Dispatches from Day 7 - Operation 8 depositions hearing

The police have been harassing defendants since the beginning of the depositiosn hearing. In the previous week the police have followed defendants into the toilets and making comments, and kicking the backs of defendants’ seats. But today the harassment was taken up another notch.

I was sitting in court, trying to keep awake when a supporter came up and whispered something I didn’t catch. But it was clear something had happened.

Before I got outside I heard one of the women who had come to support the defendants on the megaphone, talking about how a pakeha man had twice punched one of the wahine there, but she had been arrested.

I saw Bonnie, the partner of Watene one of the defendants, with her hands cuffed behind her back. I told the police she was breastfeeding a four month old baby, and they didn’t care. The police barely let her thirteen year old daughter talk to her mother.

It was up to the Auckland Central Police Station to wait for them to be released. The Wellington district police station only has one entrance, and criminals and citizens (as the police categorise them) come to the same front counter. But the Auckland Central Police Station makes the police’s views of the world more clear: there is the main entrance, but anyone who knows someone who has been arrested goes down to the basement to wait on stainless steel benches.

Watene had been arrested by a plain clothes police officer for supposedly scratching Aaron Pascoe’s car. The car had definitely been scratched, but there were several witnesses who saw the car scratched before Watene even got out of court. On top of that the only thing the Watene had in his hand was a sausage roll, which has limited potential as a way to wilfully damage a car (fear of food appears to be a recurring theme in this case – first avacadoes, and now sausage rolls).

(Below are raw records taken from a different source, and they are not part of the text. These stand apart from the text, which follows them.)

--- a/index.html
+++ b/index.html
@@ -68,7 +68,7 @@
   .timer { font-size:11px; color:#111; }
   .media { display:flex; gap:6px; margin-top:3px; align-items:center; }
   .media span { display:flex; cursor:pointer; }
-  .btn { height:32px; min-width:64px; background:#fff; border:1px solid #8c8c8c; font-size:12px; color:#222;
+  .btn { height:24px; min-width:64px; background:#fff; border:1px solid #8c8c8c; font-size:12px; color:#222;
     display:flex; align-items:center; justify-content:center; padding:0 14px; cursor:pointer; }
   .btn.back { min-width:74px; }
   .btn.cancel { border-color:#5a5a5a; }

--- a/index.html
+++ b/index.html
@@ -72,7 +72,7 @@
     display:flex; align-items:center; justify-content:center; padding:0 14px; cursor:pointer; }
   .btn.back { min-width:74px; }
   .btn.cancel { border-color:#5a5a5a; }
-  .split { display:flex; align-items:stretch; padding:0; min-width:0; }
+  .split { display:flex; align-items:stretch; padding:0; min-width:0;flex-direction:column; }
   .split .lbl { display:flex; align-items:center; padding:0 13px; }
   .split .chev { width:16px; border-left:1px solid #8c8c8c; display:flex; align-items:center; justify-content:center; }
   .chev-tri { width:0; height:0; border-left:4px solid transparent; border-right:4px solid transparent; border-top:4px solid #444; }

Bonnie was twice elbowed in the head by police before being arrested for obstruction. It took almost two hours for her to be bailed. The police wouldn’t let a lawyer take her four month old baby into Auckland Central police station to be breast fed during this time.

Watene was not bailed from the police station, but taken back to court, where the crown opposed bail, on truly spurious grounds. After a tense afternoon, with hearings in both court rooms the judge granted bail at ten to five.

1 comment:

  1. Anonymous8:23 pm

    Maybe she should have thought about her baby before engaging in disorderly conduct with a megaphone.

    If she really is guilty there are numerous CCTV around the court to back up her story.